Gene Ontology (GO) annotation was obtained from JGI and AspGD and the enrichment analysis was performed with the Cytoscape’s plugin BINGO 3.0.2, using the hypergeometric test and adjusting p-values for multiple testing with the Benjamini & Hochberg's false discovery rate (FDR) method (p ≤ 0.05). Orthologues between T. reesei and A. niger were predicted by applying the OrthoMCL pipeline [120]. Briefly, protein sequences were downloaded from JGI and AspGD databases, respectively. The all-vs-all BLAST similarity search was performed keeping hits with e-value ≤ 10-5. Orthologues identification groups was carried out with an inflation value of 1.5 (parameter of cluster tightness) [120] and a homology percent match threshold of 60%.
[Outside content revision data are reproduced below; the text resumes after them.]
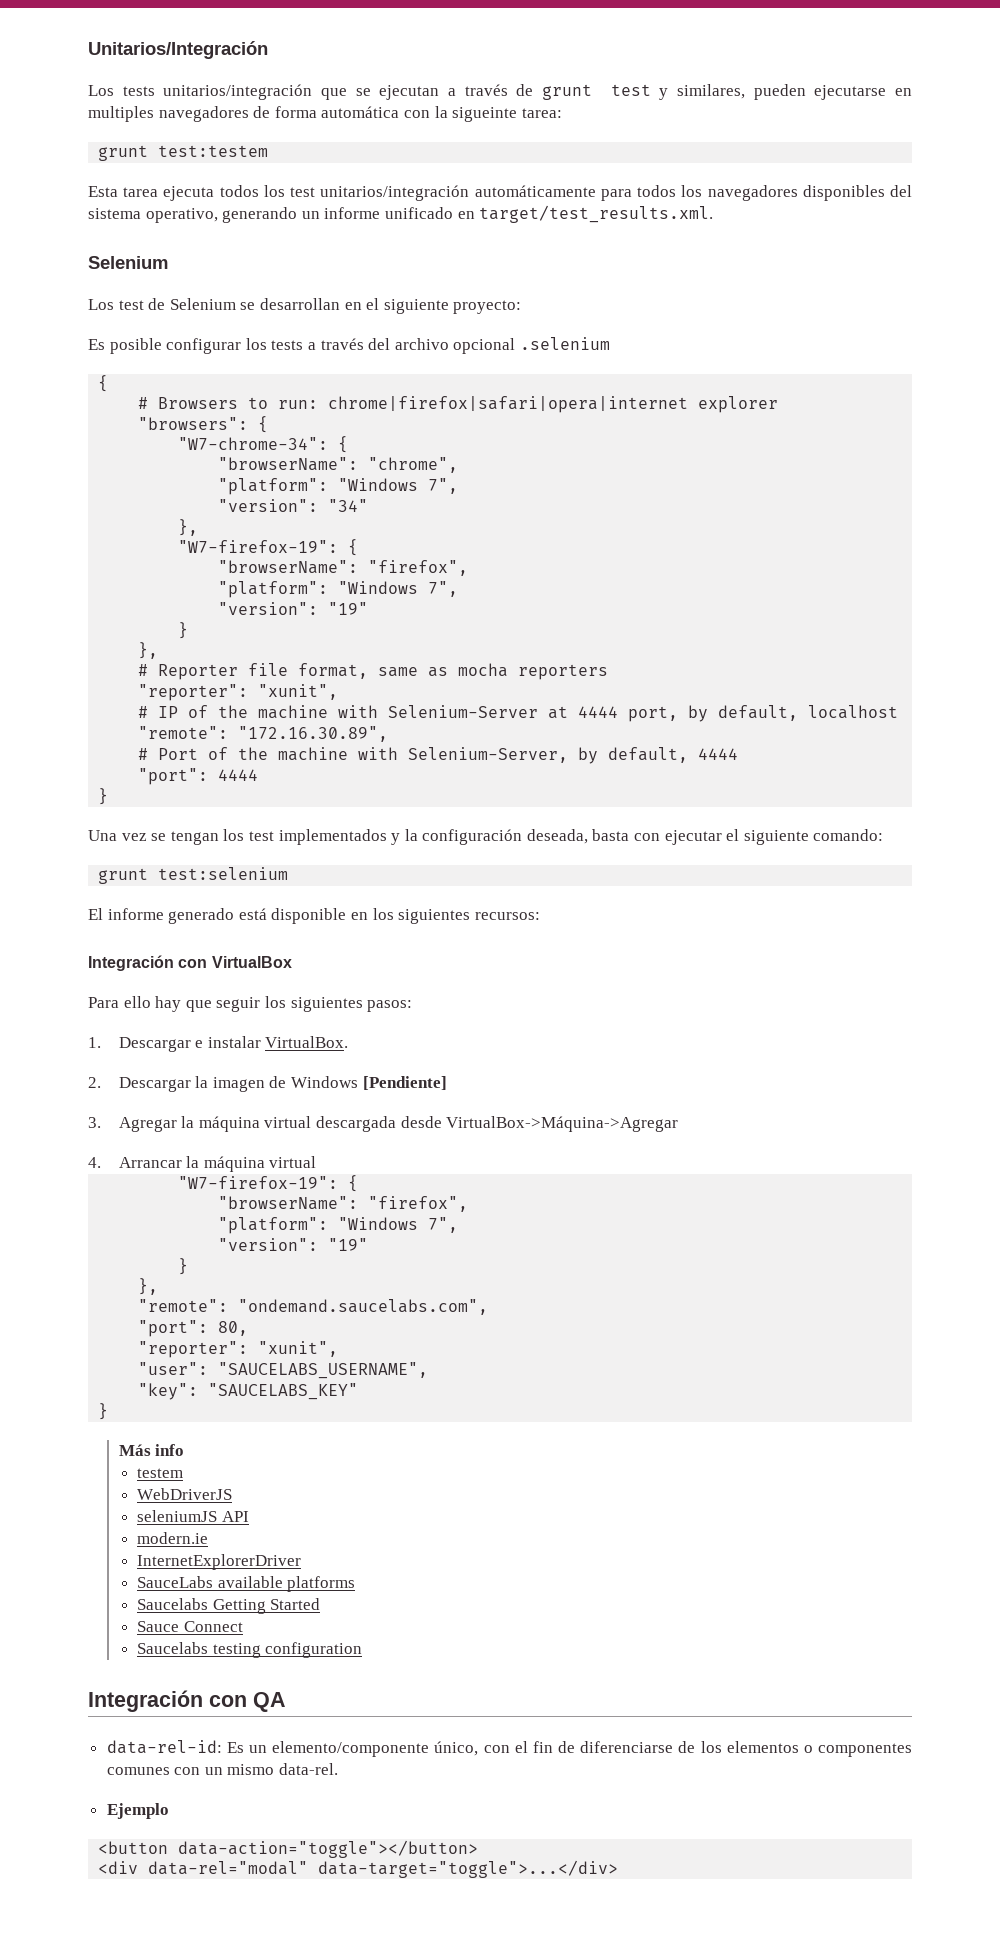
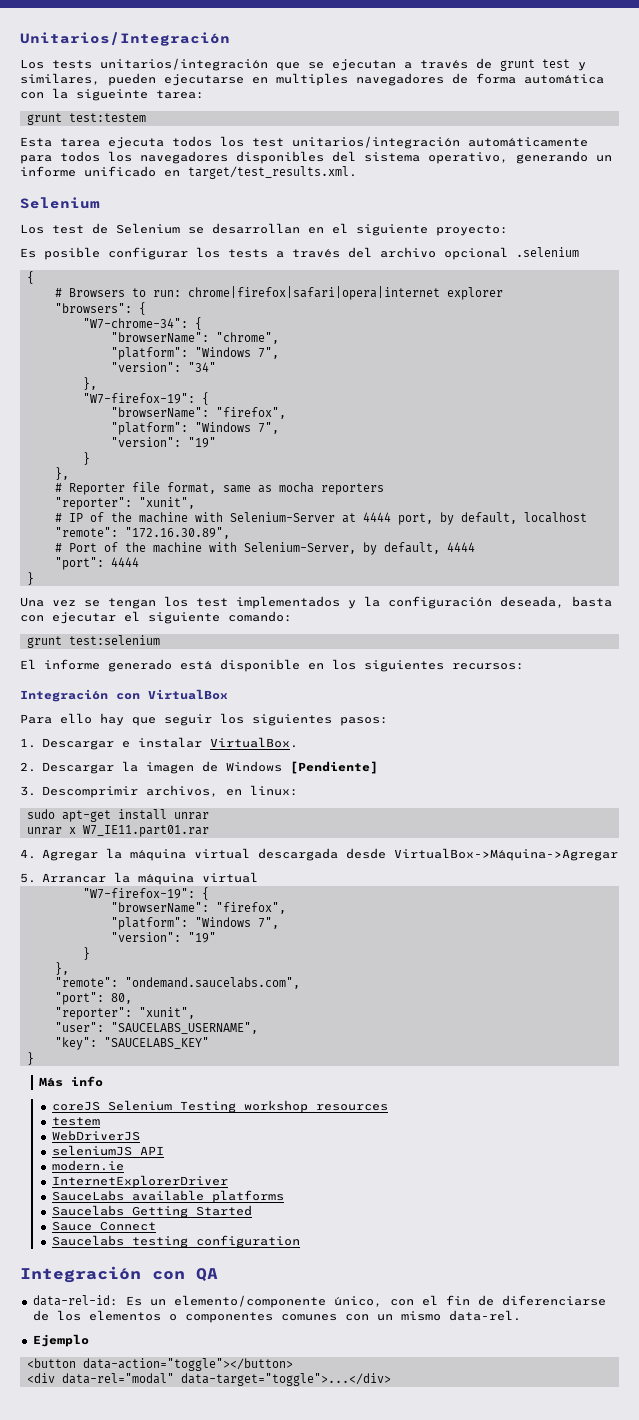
- 3. Agregar la máquina virtual descargada desde VirtualBox->Máquina->Agregar
+ 3. Descomprimir archivos, en linux:
+ sudo apt-get install unrar
+ unrar x W7_IE11.part01.rar
+ 4. Agregar la máquina virtual descargada desde VirtualBox->Máquina->Agregar
- 4. Arrancar la máquina virtual
+ 5. Arrancar la máquina virtual
+ coreJS Selenium Testing workshop resources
RT-qPCR analysis of selected genes

After RNA-seq analysis, 9 DEGs from each fungal that were among the most upregulated genes, including CAZymes, transporters and other genes of interest were chosen for validation by RT-qPCR. Briefly, extracted RNA was treated with TURBO DNA-free kit (Applied Biosystems, Life Technologies) for depletion of any residual genomic DNA. SuperScript™ II Reverse Transcriptase (Invitrogen, Life Technologies) was used to synthesize cDNA from 400 ng of total RNA according to the manufacturer’s instructions. Specific primers for each transcript were designed to amplify a fragment between 80 bp and 150 bp (Additional file 22), a first round of end-point PCR was performed with these primers and the products were separated by agarose gel electrophoresis and purified with PureLink Quick Gel Extraction kit (Invitrogen, Life Technologies). Purified PCR products were sequenced in 3500xL Genetic Analyzer (Applied Biosystems, Life Technologies), using BigDye® Terminator v3.1 Cycle Sequencing (Applied Biosystems, Life Technologies) to confirm the amplicon sequences identity. The amplicons were subjected to a 10-fold serial dilution (from 10-1 to 10-8) and used to construct a standard curve. Real-time PCR reactions were performed along with the five best points of the standard curve and the cDNA samples from the experiments (see above), to keep the same conditions for standards and experimental samples (relative standard curve method). The reactions were performed with 1.0 μL of cDNA or point dilution, 5.0 μL of SYBR® Green PCR Master Mix (Applied Biosystems, Life Technologies) and 2 pmol of each primer, in a final volume of 10 μL. All RT-qPCR reactions were carried out in ViiA 7 Real Time PCR system (Applied Biosystems, Life Technologies) using the following amplification conditions: activation for 10 minutes at 95°C followed by 40 cycles of denaturation (15 seconds at 95°C), annealing and extension (1 minute at 60°C). Act and sar1 genes were chosen for data normalization of T. reesei and A. niger gene expression, respectively [121, 122]. Only primer pairs with amplification efficiencies ≥ 85% and correlation coefficient (r2) ≥ 0.99 were considered for analysis. Data acquisition and melting curve analysis were performed in ViiA RUO software (Applied Biosystems, Life Technologies).